Performance Optimization of Fraud Detection Systems Using Advanced Machine Learning Techniques
DOI:
https://doi.org/10.7492/a1pj0z65Abstract
The financial frauds have remained a challenge with the perpetrators finding new ways of concealment each time in order to bypass the classical detection means. We propose a high-performance fraud detection model provided with the additional advantages of integration of various state-of-the-art machine learning techniques through accuracy, efficiency, adaptability, and the preservation of privacy. The combination of Dynamic Graph Attention Networks (DGA) along with Reinforcement Learning (RL) would capture evolving fraud behaviors dynamically on transaction networks, Multi-Scale Transformer-Based Sequential Transaction Analysis (MST-STA) would aid in detecting prevalent temporal fraud patterns, Self-Supervised Contrastive Fraud Embeddings (SS-CFE) will be able to calibrate against data imbalance challenges, Bayesian Variational Autoencoder with Adversarial Learning (BVAE-AL) would be utilized for creating synthetic fraudulent transactions targeted at improved rare fraud detection, and finally Federated Learning with Homomorphic Encryption (FL-HE) would occupy its place in securing cross-organizational fraud detection without data sharing.

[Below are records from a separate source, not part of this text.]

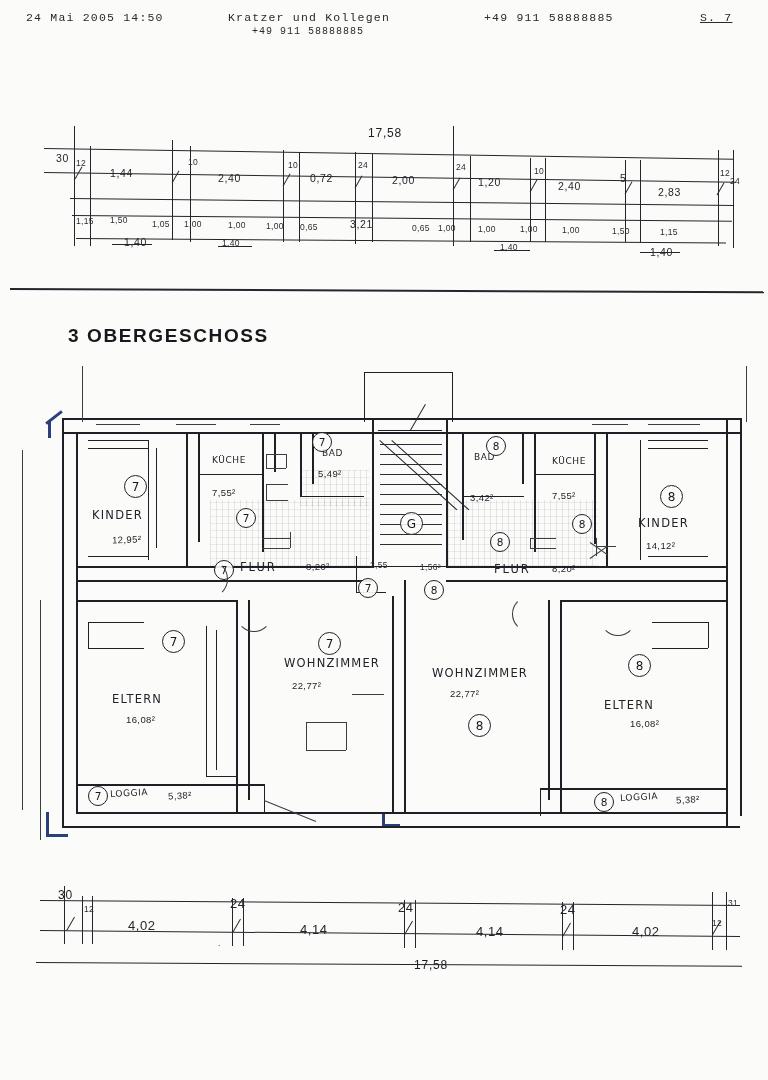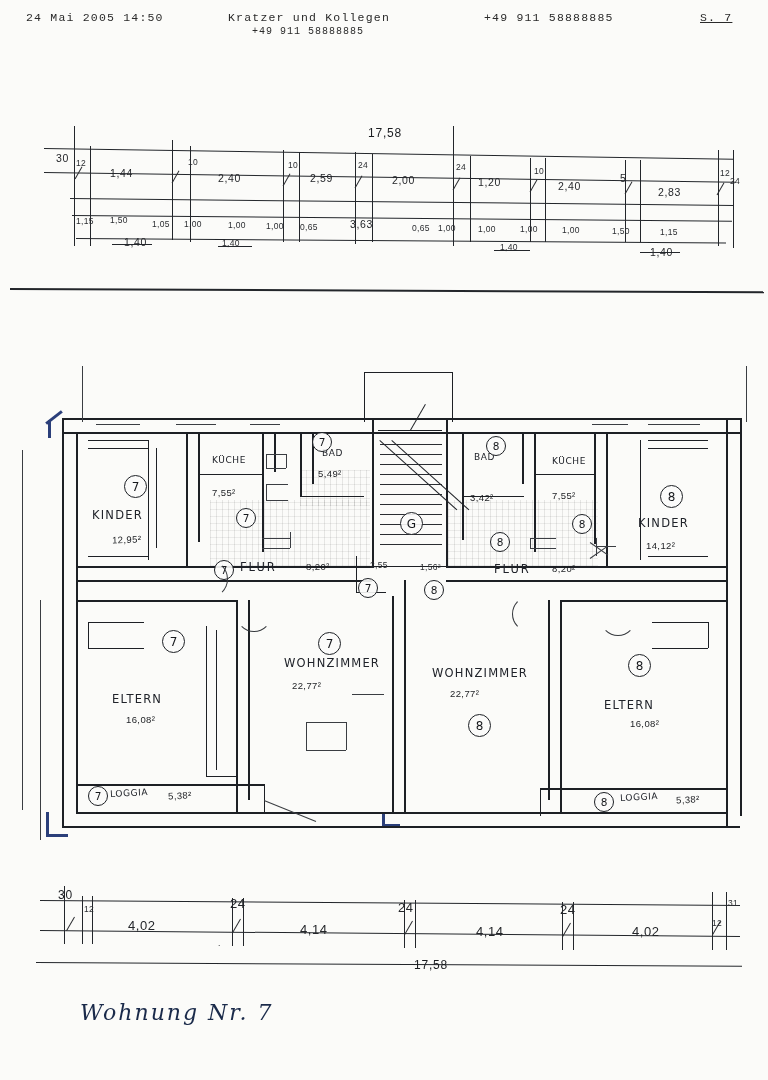"2,59" div.lbl { text: 2,59 -> 0,72 }
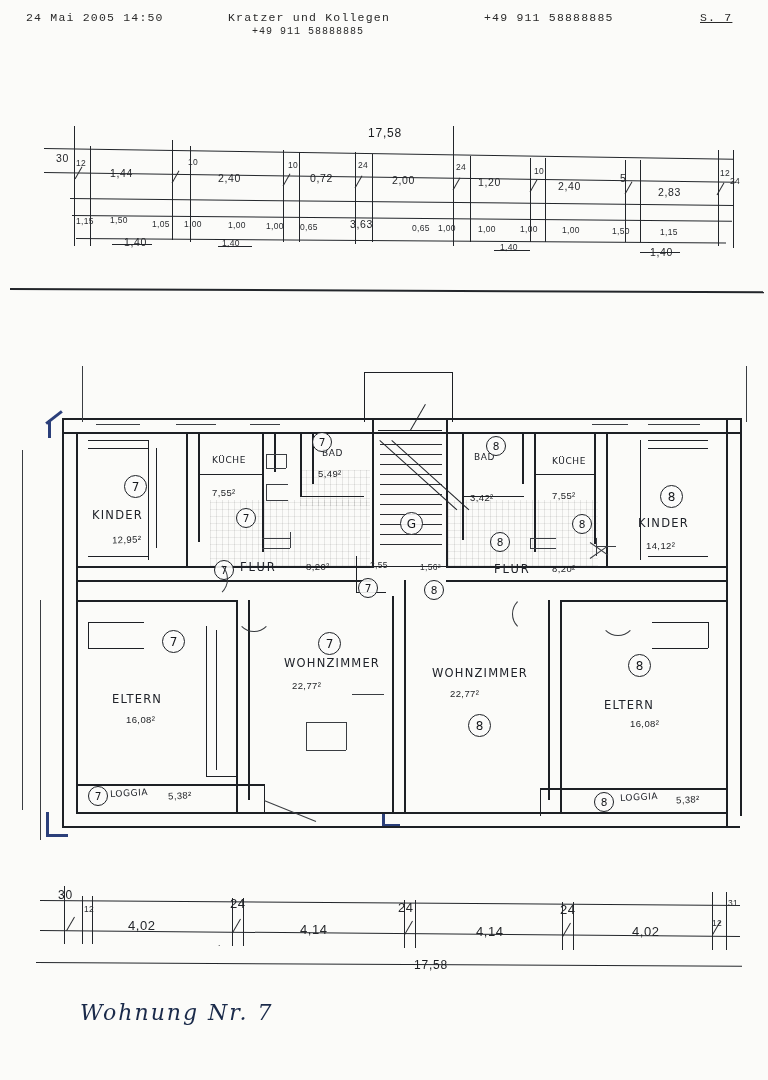"3,63" div.lbl { text: 3,63 -> 3,21 }
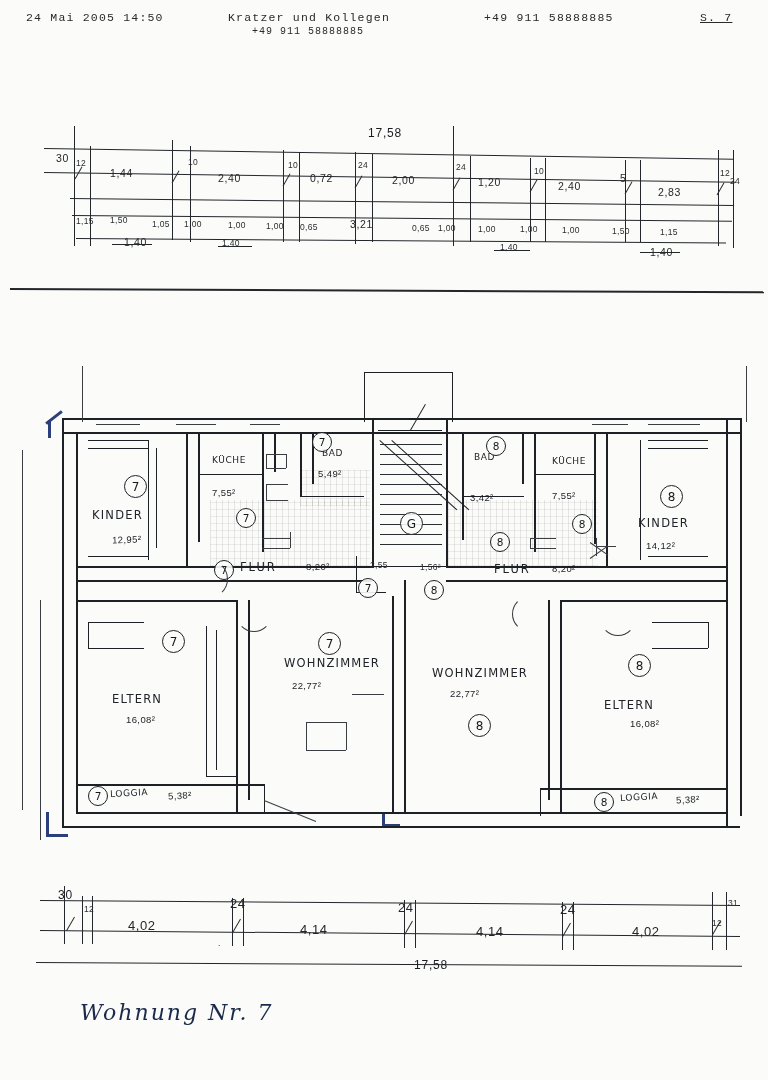"3 OBERGESCHOSS" div.title { html: none -> <div>3 OBERGESCHOSS</div> }
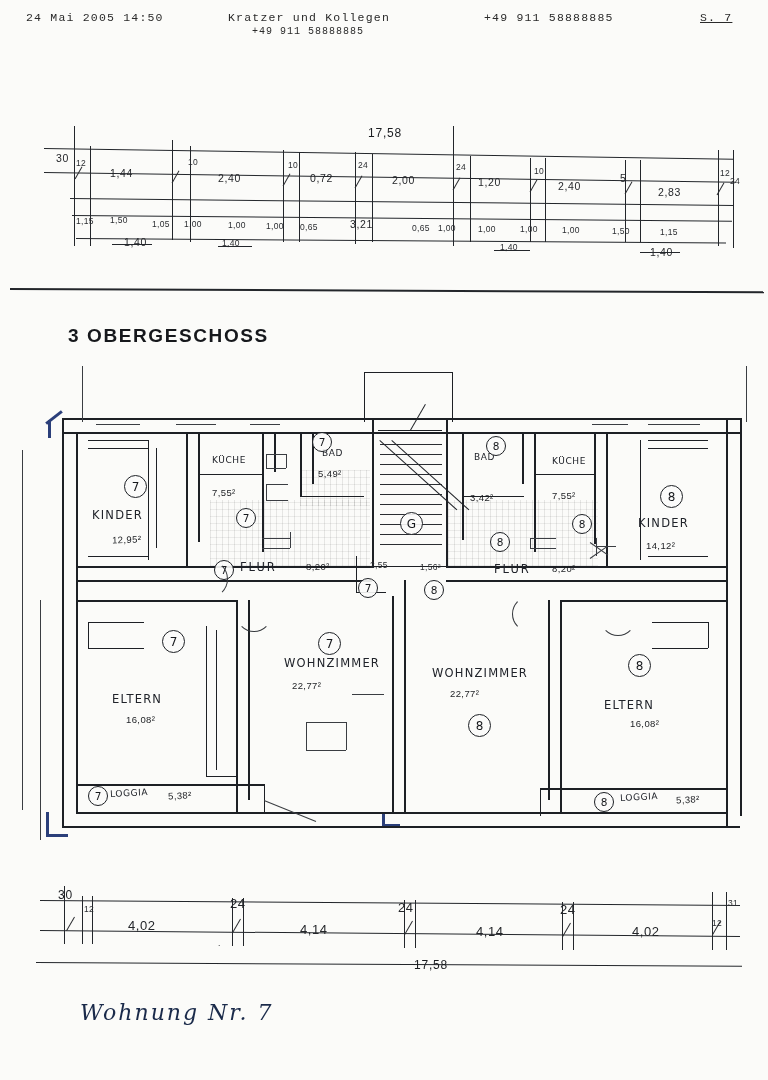"Wohnung Nr. 7" div.hand { html: <div>Wohnung Nr. 7</div> -> none }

These collective approaches optimize not only the accuracy of fraud detection (≥96%) but also reduce false positives by 40% while improving the algorithm's adaptability to emerging fraud patterns and maintaining complete data privacy. This work clearly outperformed the traditional fraud detection models via integrating the graph-based mechanism of fraud detection, multi-scale temporal learning, self-supervised fraud embeddings, generative fraud augmentation, and privacy-protecting federated learning. Our results show improvements in efficiency over established LSTM models by 50% and an increase in rare fraud detection recall by 35%. These advancements have developed a robust and scalably applicable fraud detection framework and improved its applicability in combating financial fraud in the real world.